Macchiava la neve, lordandone il candore e la purezza, spazzando via il bianco e perdendosi tra le crepe del ghiaccio, creando terribili sentieri che somigliavano a vene sotto la sottile superficie della pelle. Grondava sulle sue mani, scivolava lentamente sulla stoffa dei vestiti, quieto e pesante come lava che cola da un vulcano. L’odore si perdeva nell’aria gelida, ma il colore ricopriva ogni cosa.
Sangue.
Hans non sapeva dove posare gli occhi – evitarlo pareva impossibile.

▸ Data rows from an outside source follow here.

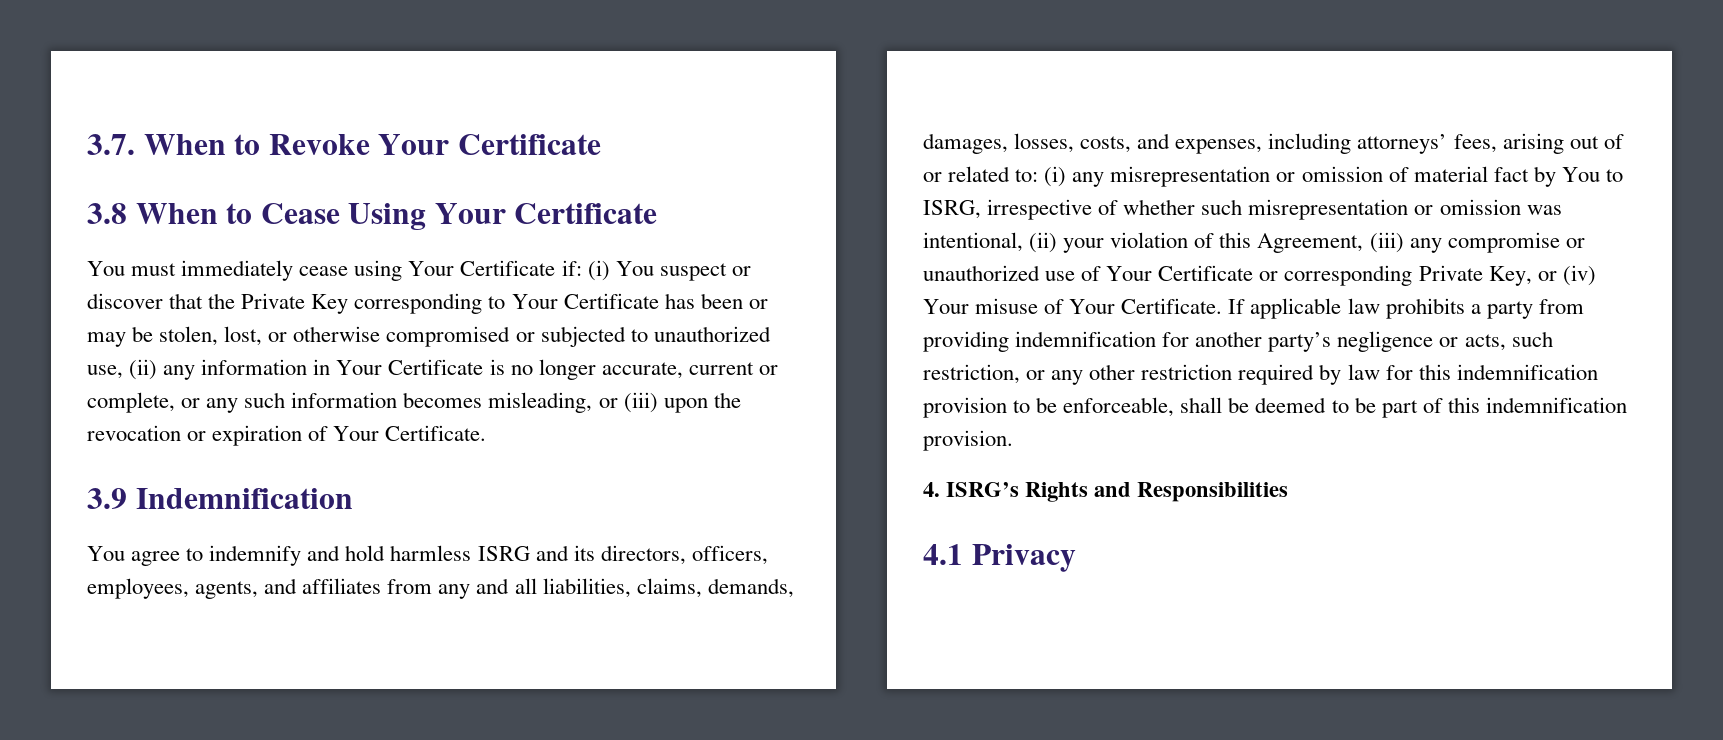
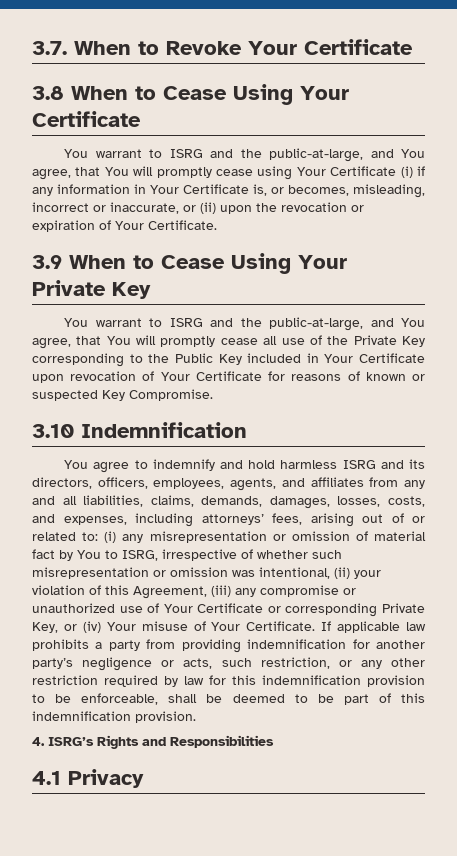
- You must immediately cease using Your Certificate if: (i) You suspect or discover that the Private Key corresponding to Your Certificate has been or may be stolen, lost, or otherwise compromised or subjected to unauthorized use, (ii) any information in Your Certificate is no longer accurate, current or complete, or any such information becomes misleading, or (iii) upon the revocation or expiration of Your Certificate.
+ You warrant to ISRG and the public-at-large, and You agree, that You will promptly cease using Your Certificate (i) if any information in Your Certificate is, or becomes, misleading, incorrect or inaccurate, or (ii) upon the revocation or expiration of Your Certificate.
- 3.9 Indemnification
+ 3.9 When to Cease Using Your Private Key
+ You warrant to ISRG and the public-at-large, and You agree, that You will promptly cease all use of the Private Key corresponding to the Public Key included in Your Certificate upon revocation of Your Certificate for reasons of known or suspected Key Compromise.
+ 3.10 Indemnification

Lo shock era tale da aver annullato ogni cognizione di sé: unica certezza era il silenzio, un silenzio ovattato e roboante, che si faceva largo inesorabile nelle profondità del suo animo e lo avviluppava tra le sue spire.
Lentamente, tornò la percezione degli altri sensi – olfatto, udito, gusto, tatto – e il principe delle Isole del Sud sentì l’odore salato di lacrime che non si era accorto di aver versato, udì l’imperversante ululato della tempesta, intuì quasi, sulla punta della lingua, il sapore del ghiaccio e avvertì, greve e pesante e terribile, il fardello del corpo che reggeva tra le braccia, e che stringeva a sé con la medesima disperazione del naufrago che teme di affogare.
Colore rosso. Odore del ferro.
Il sangue era dappertutto. Colmava lo sguardo e gli offuscava la vista, così che tutto ciò che inondava la sua visione era un profondo, terribile, denso colore rosso.
«Anna…» Il debole refolo si riversò nell’aria gelida, trasformandosi in un alito di nebbia davanti alla sua bocca. La sua voce era udibile a stento nell’imperversare della tormenta. «Anna?»
Le sue braccia rilassarono la stretta sul corpo ghiacciato che si era trascinato in grembo, avvolgendolo ora con una strana delicatezza, e impedendo alla neve e alla superficie gelata del fiordo di accogliere ciò che restava della principessa. Nessuno lo avrebbe convinto a lasciar andare la presa.
Era sua.
Un singhiozzo sfuggì dalle sue labbra livide, screpolate, così flebile da essere inesistente.
Aveva creduto che uccidere sarebbe stato facile, indolore; che avrebbe potuto far scivolare la lama affilata della sua spada tra le costole della regina senza provare alcun rimorso, anzi, gioendone persino. Per quale motivo avrebbe dovuto star male per aver strappato una vita, per aver liberato il mondo da una simile minaccia? Che male c’era nell’evitare che quella strega dalle sembianze di fata gelasse ogni regno esistente nella follia che imperversava nella sua mente come una tempesta di neve?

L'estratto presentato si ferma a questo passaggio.